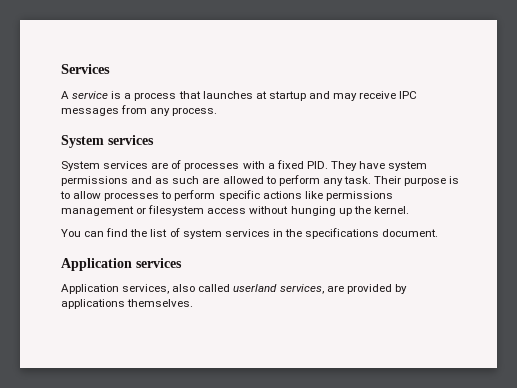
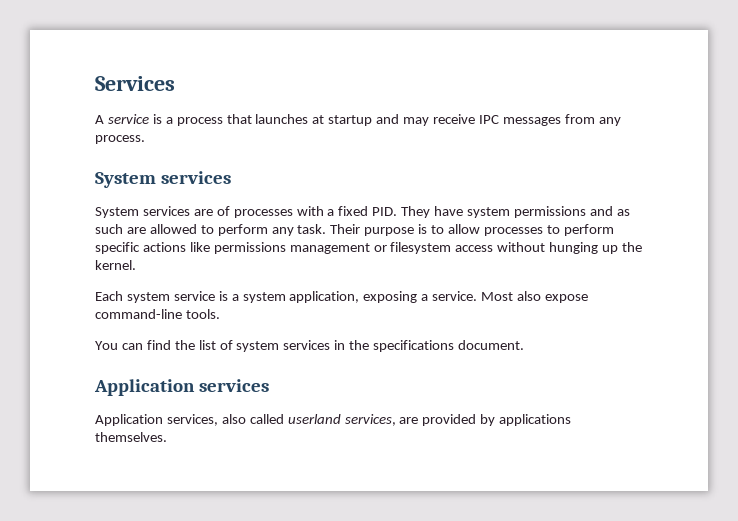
(409, 210) none -> [95,291,588,303] [95,309,220,319] // Each system service is a system application, exposing a service. Most also expose command-line tools.

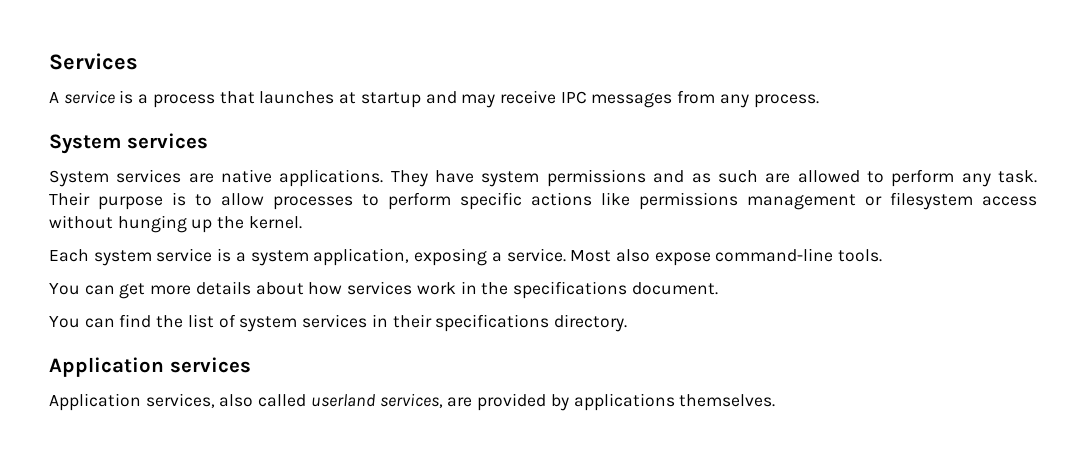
[216,206,398,218] of processes with a fixed PID. -> [221,169,384,187] native applications.
(220, 314) none -> [49,281,718,299] // You can get more details about how services work in the specifications document.
[349,340,525,352] the specifications document. -> [392,314,627,332] their specifications directory.

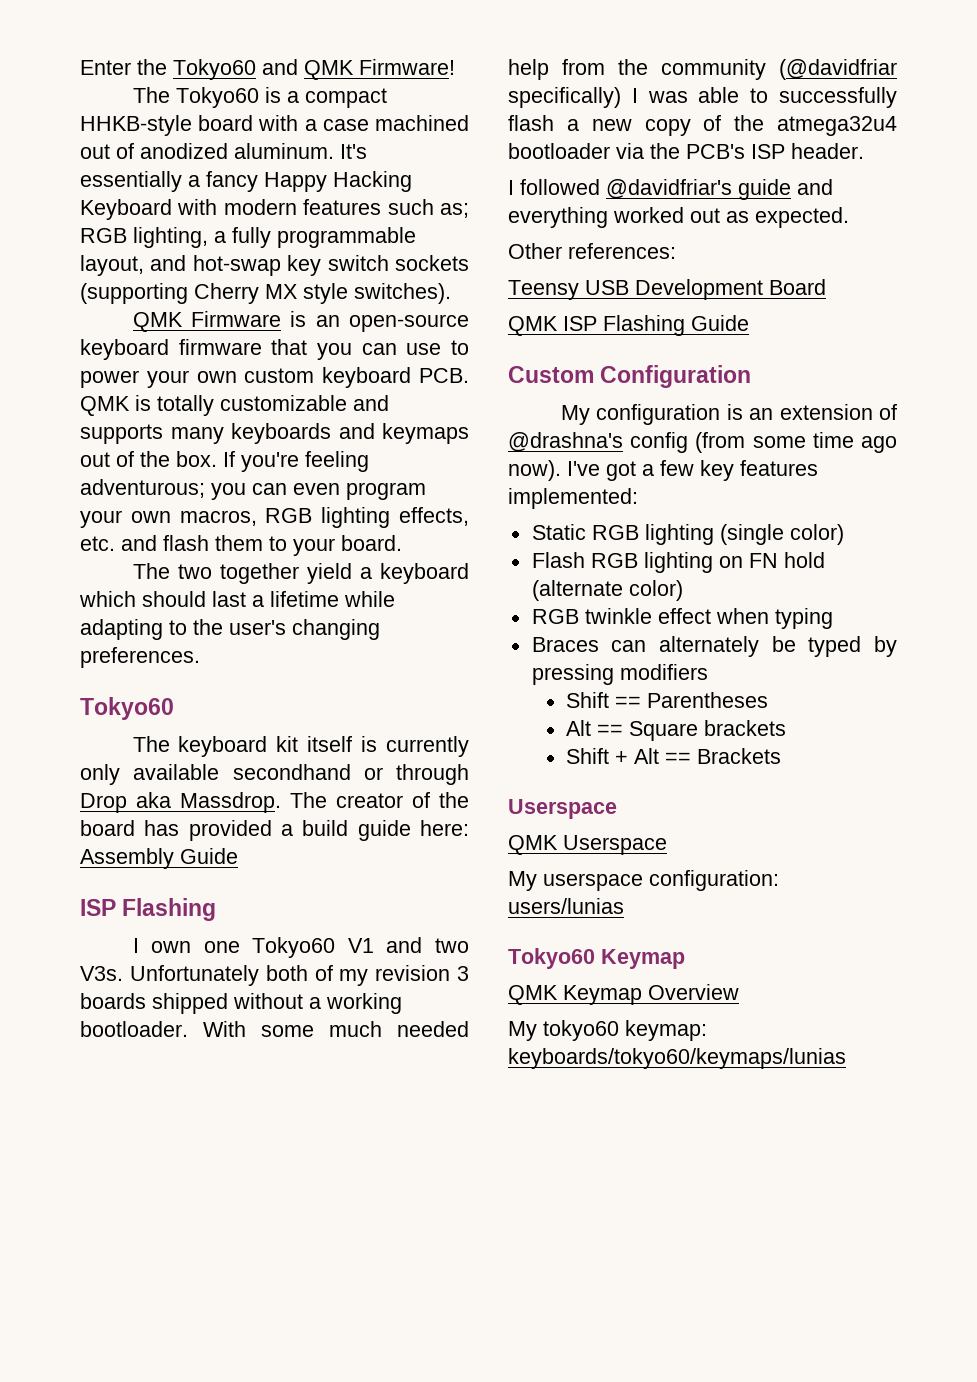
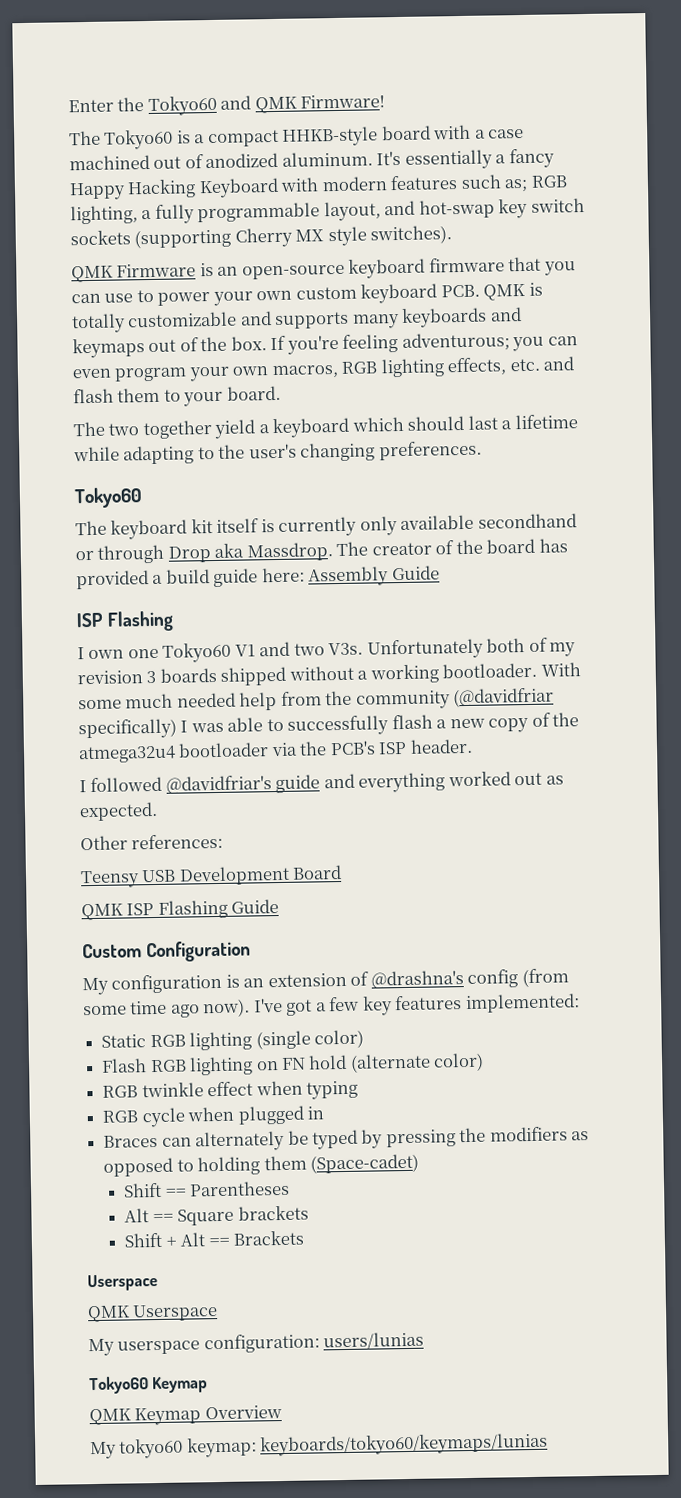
(833, 618) none -> [102,1105,324,1128] // RGB cycle when plugged in
(614, 674) none -> [459,1127,487,1143] the
(708, 672) none -> [571,1131,590,1141] [103,1153,419,1177] as opposed to holding them (Space-cadet)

#### Task instructions
The output should be the material above, copied exactly, without its pictures.

#### Exercise output
(409, 210) none -> [95,291,588,303] [95,309,220,319] // Each system service is a system application, exposing a service. Most also expose command-line tools.

[216,206,398,218] of processes with a fixed PID. -> [221,169,384,187] native applications.
(220, 314) none -> [49,281,718,299] // You can get more details about how services work in the specifications document.
[349,340,525,352] the specifications document. -> [392,314,627,332] their specifications directory.

(833, 618) none -> [102,1105,324,1128] // RGB cycle when plugged in
(614, 674) none -> [459,1127,487,1143] the
(708, 672) none -> [571,1131,590,1141] [103,1153,419,1177] as opposed to holding them (Space-cadet)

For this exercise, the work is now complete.